Not usually—at least not early on. Subungual melanoma is often painless, which is why it’s frequently diagnosed late. Pain, tenderness, or nail separation usually appear only in advanced stages. Don’t wait for discomfort as a cue to seek care. Visual changes—especially pigment spreading to skin or nail distortion—are far more reliable warning signs.
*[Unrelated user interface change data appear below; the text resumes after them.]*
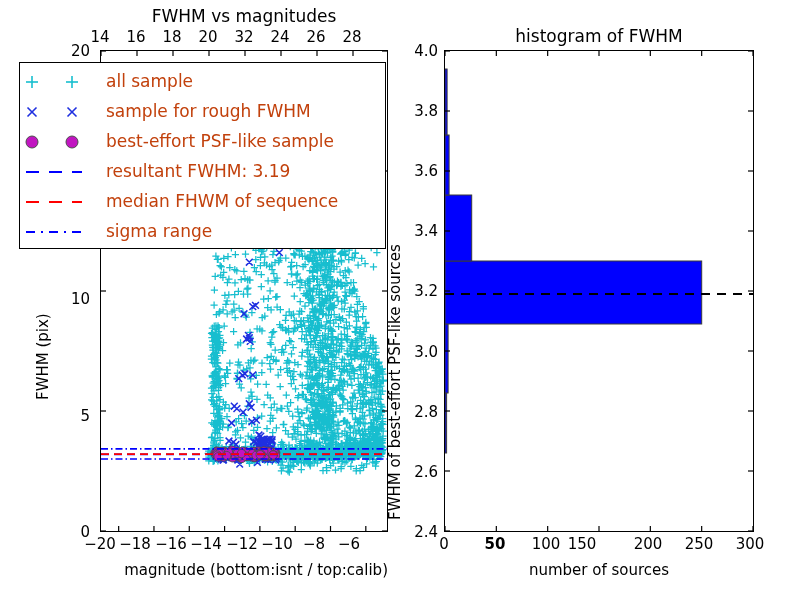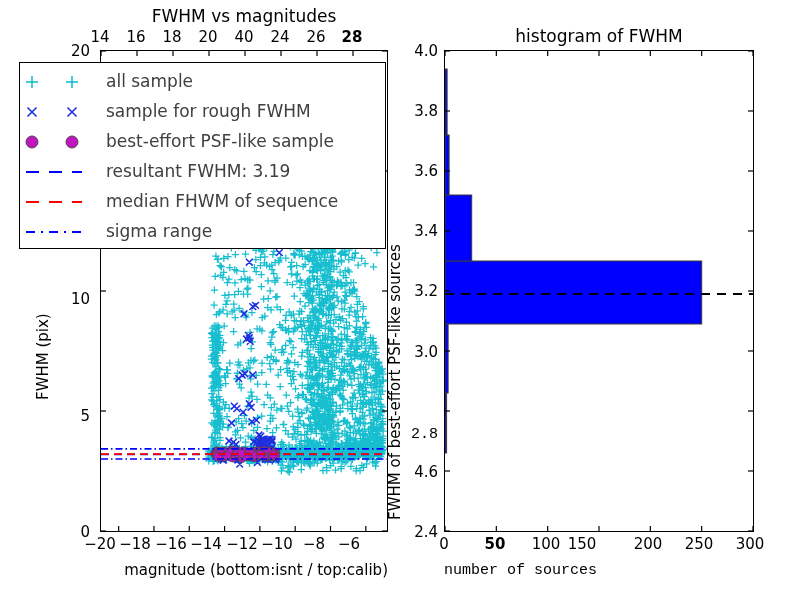--- a/index.html
+++ b/index.html
@@ -80,7 +80,7 @@
       <div class="abs txt ticklab" style="left:24px;top:0;width:24px;text-align:center;">16</div>
       <div class="abs txt ticklab" style="left:60px;top:0;width:24px;text-align:center;">18</div>
       <div class="abs txt ticklab" style="left:96px;top:0;width:24px;text-align:center;">20</div>
-      <div class="abs txt ticklab" style="left:132px;top:0;width:24px;text-align:center;">40</div>
+      <div class="abs txt ticklab" style="left:132px;top:0;width:24px;text-align:center;">32</div>
       <div class="abs txt ticklab" style="left:168px;top:0;width:24px;text-align:center;">24</div>
       <div class="abs txt ticklab" style="left:204px;top:0;width:24px;text-align:center;">26</div>
       <div class="abs txt ticklab" style="left:240px;top:0;width:24px;text-align:center;font-weight:bold;">28</div>

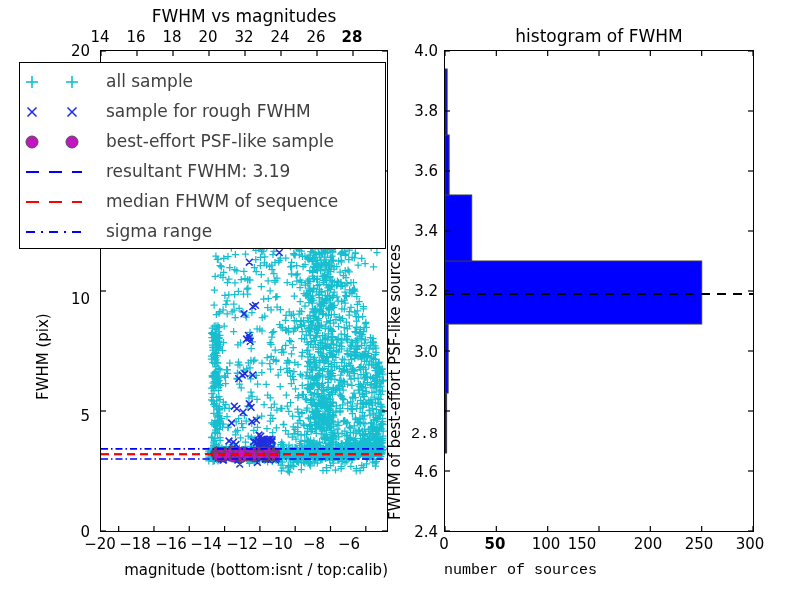--- a/index.html
+++ b/index.html
@@ -83,7 +83,7 @@
       <div class="abs txt ticklab" style="left:132px;top:0;width:24px;text-align:center;">32</div>
       <div class="abs txt ticklab" style="left:168px;top:0;width:24px;text-align:center;">24</div>
       <div class="abs txt ticklab" style="left:204px;top:0;width:24px;text-align:center;">26</div>
-      <div class="abs txt ticklab" style="left:240px;top:0;width:24px;text-align:center;font-weight:bold;">28</div>
+      <div class="abs txt ticklab" style="left:240px;top:0;width:24px;text-align:center;">28</div>
     </div>
 
     <div class="abs txt ticklab" style="left:58px;top:44px;width:32px;text-align:right;">20</div>

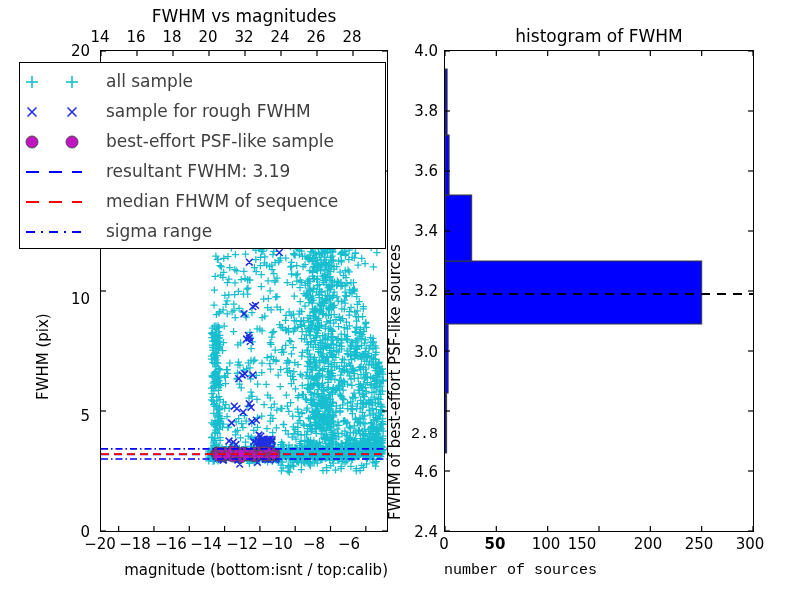--- a/index.html
+++ b/index.html
@@ -55,7 +55,7 @@
     left: 86px;
     top: 4px;
     font-size: 17px;
-    color: #404040;
+    color: #c2410c;
     white-space: nowrap;
   }
   .legsym {

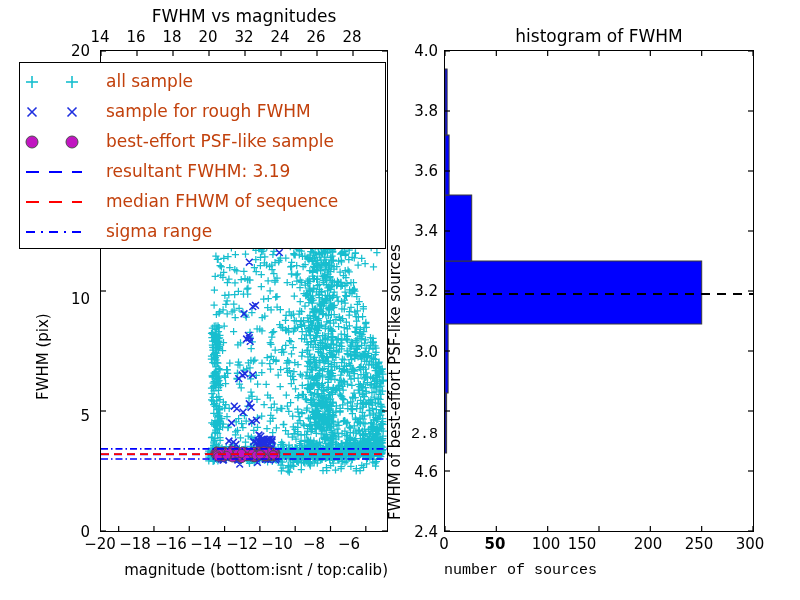--- a/index.html
+++ b/index.html
@@ -503,7 +503,7 @@
       <div class="abs txt ticklab" style="left:0;top:224px;width:38px;text-align:right;">3.4</div>
       <div class="abs txt ticklab" style="left:0;top:284px;width:38px;text-align:right;">3.2</div>
       <div class="abs txt ticklab" style="left:0;top:345px;width:38px;text-align:right;">3.0</div>
-      <div class="abs txt ticklab" style="left:0;top:427px;width:38px;text-align:right;font-family:Liberation Mono, monospace;">2.8</div>
+      <div class="abs txt ticklab" style="left:0;top:405px;width:38px;text-align:right;">2.8</div>
       <div class="abs txt ticklab" style="left:0;top:465px;width:38px;text-align:right;">4.6</div>
       <div class="abs txt ticklab" style="left:0;top:525px;width:38px;text-align:right;">2.4</div>
     </div>

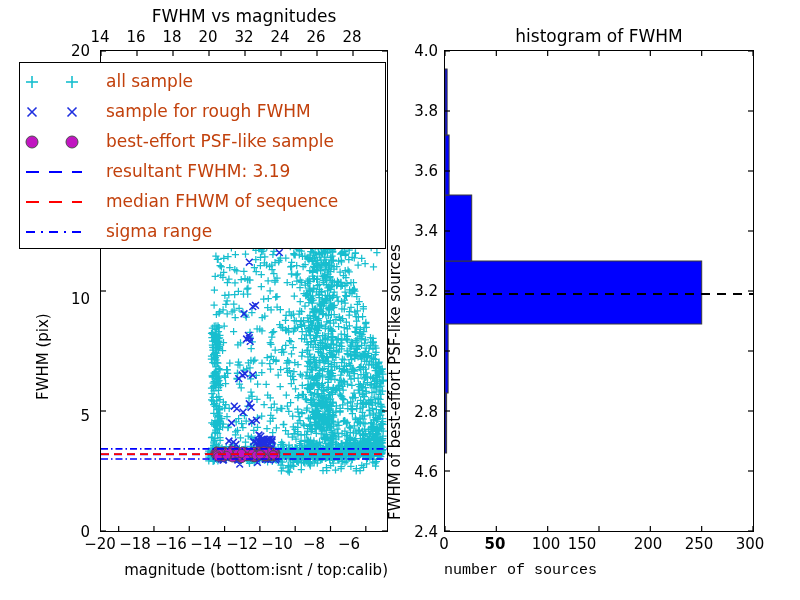--- a/index.html
+++ b/index.html
@@ -504,7 +504,7 @@
       <div class="abs txt ticklab" style="left:0;top:284px;width:38px;text-align:right;">3.2</div>
       <div class="abs txt ticklab" style="left:0;top:345px;width:38px;text-align:right;">3.0</div>
       <div class="abs txt ticklab" style="left:0;top:405px;width:38px;text-align:right;">2.8</div>
-      <div class="abs txt ticklab" style="left:0;top:465px;width:38px;text-align:right;">4.6</div>
+      <div class="abs txt ticklab" style="left:0;top:465px;width:38px;text-align:right;">2.6</div>
       <div class="abs txt ticklab" style="left:0;top:525px;width:38px;text-align:right;">2.4</div>
     </div>
 

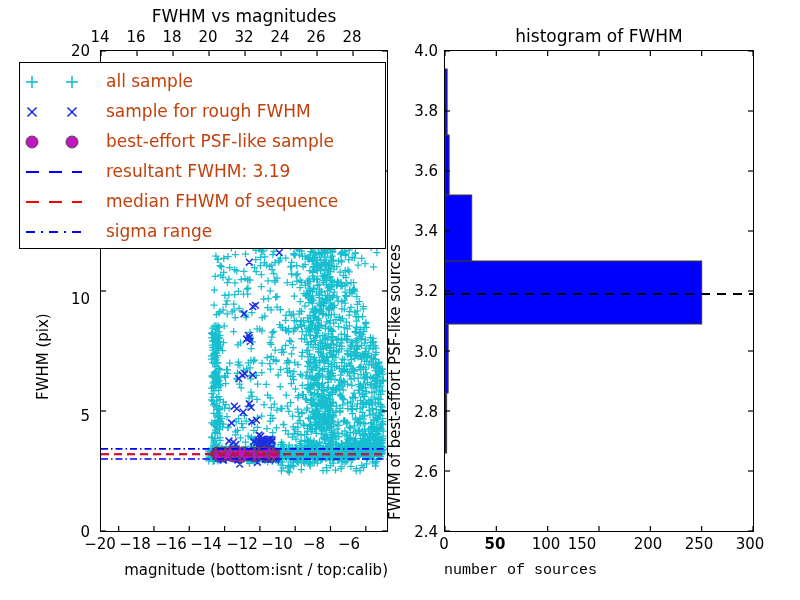--- a/index.html
+++ b/index.html
@@ -566,7 +566,7 @@
       <div class="abs txt ticklab" style="left:288px;top:0;width:36px;text-align:center;">300</div>
     </div>
 
-    <div class="abs txt axislab" style="left:44px;top:563px;width:310px;font-family:Liberation Mono, monospace;">number of sources</div>
+    <div class="abs txt axislab" style="left:44px;top:563px;width:310px;text-align:center;">number of sources</div>
   </div>
 </div>
 

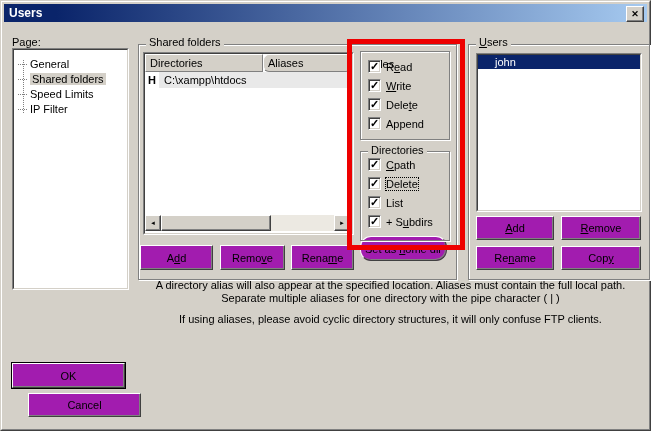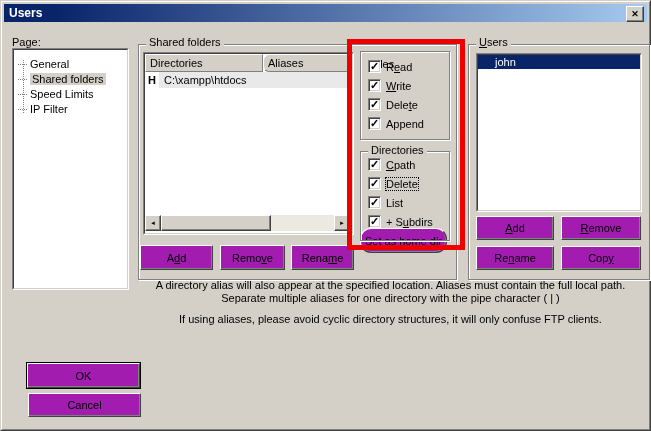--- a/index.html
+++ b/index.html
@@ -146,7 +146,7 @@
 <div class="abs btn" style="left:291px;top:245px;width:61px;height:23px;">
   <span><span>Rena</span><span class="u">m</span><span>e</span></span>
 </div>
-<div class="abs btn" style="left:360px;top:228px;width:85px;height:23px;border-radius:11px;">
+<div class="abs btn" style="left:360px;top:236px;width:85px;height:23px;border-radius:11px;">
   <span><span>Set as </span><span class="u">h</span><span>ome dir</span></span>
 </div>
 

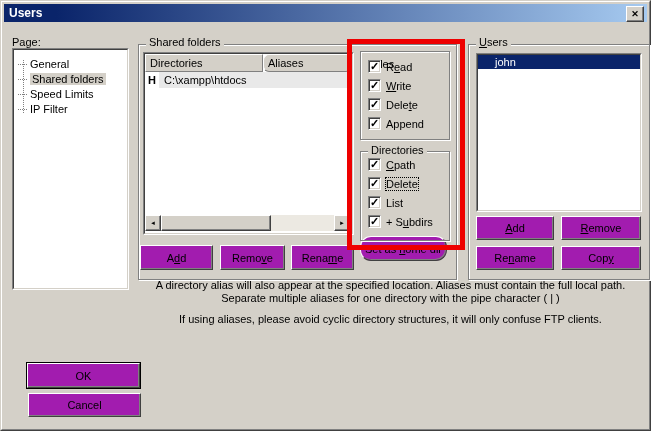--- a/index.html
+++ b/index.html
@@ -39,7 +39,7 @@
     box-shadow:inset -1px -1px 0 #808080;
     display:flex;align-items:center;justify-content:center;text-align:center;
   }
-  .btn.default{box-shadow:inset -1px -1px 0 #808080,0 0 0 1px #000000;margin-left:15px;}
+  .btn.default{box-shadow:inset -1px -1px 0 #808080,0 0 0 1px #000000;}
   
   .hdr{
     background:#d4d0c8;border:1px solid;border-color:#ffffff #808080 #808080 #ffffff;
Can diet or supplements reverse nail discoloration?
No supplement reverses true subungual pathology. Biotin supports nail strength but won’t lighten melanin deposits or resolve hematomas. Zinc and iron help prevent brittle nails, but darkening isn’t a nutrient-deficiency hallmark. Focus instead on root-cause diagnosis: trauma prevention, antifungal protocols, or oncologic evaluation—not unproven ‘detox’ regimens.
Will removing the nail fix it?
Rarely—and removal carries risks. Surgical nail avulsion (removal) is reserved for severe, recurrent fungal infections or diagnostic biopsies. It delays healing (nail regrowth takes 12–18 months), increases infection risk, and doesn’t guarantee pigment resolution. Modern approaches prioritize targeted treatment: topical antifungals for mild cases, oral meds for moderate, and biopsy-guided management for pigment concerns.
Common Myths
Myth #1: “If it’s only one nail, it can’t be serious.”
False. Subungual melanoma most commonly affects a single nail—especially the thumb or great toe. Multi-nail involvement is actually more suggestive of systemic causes (like drugs or nutritional deficits), not cancer.
Myth #2: “Dark nails mean I’m not cleaning well enough.”
Incorrect. While hygiene matters for fungal prevention, trauma and melanin production are unrelated to cleanliness. Over-scrubbing or using harsh soaps can dry out skin and increase microtears—potentially worsening irritation.
Related Topics (Internal Link Suggestions)
- How to Choose Toenail-Friendly Shoes — suggested anchor text: "best shoes for healthy toenails"
- At-Home Fungal Nail Treatment That Actually Works — suggested anchor text: "proven OTC toenail fungus treatments"
- What Your Nails Reveal About Your Health — suggested anchor text: "nail health and internal wellness signs"
- Safe Nail Polish Ingredients for Sensitive Skin — suggested anchor text: "non-toxic nail polish brands"
- When to Worry About Nail Changes: A Dermatologist’s Checklist — suggested anchor text: "nail warning signs you shouldn’t ignore"
Your Next Step Starts Today
Now that you know why is one of my toe nails dark could stem from something as simple as your favorite hiking boots—or as consequential as early melanoma—you hold the power to respond wisely, not worry unnecessarily. Don’t scroll past it. Don’t wait for ‘more symptoms.’ Grab your phone, take a well-lit, close-up photo of the nail (with a ruler beside it for scale), and compare it to the ABCDEF criteria above. If anything feels off—or if you’ve had this change for more than 6 weeks—book a dermatology visit. Many clinics offer teledermatology for initial triage, and most insurers cover nail evaluations when documented concern exists. Your toenail isn’t just keratin—it’s a window. Treat it like one.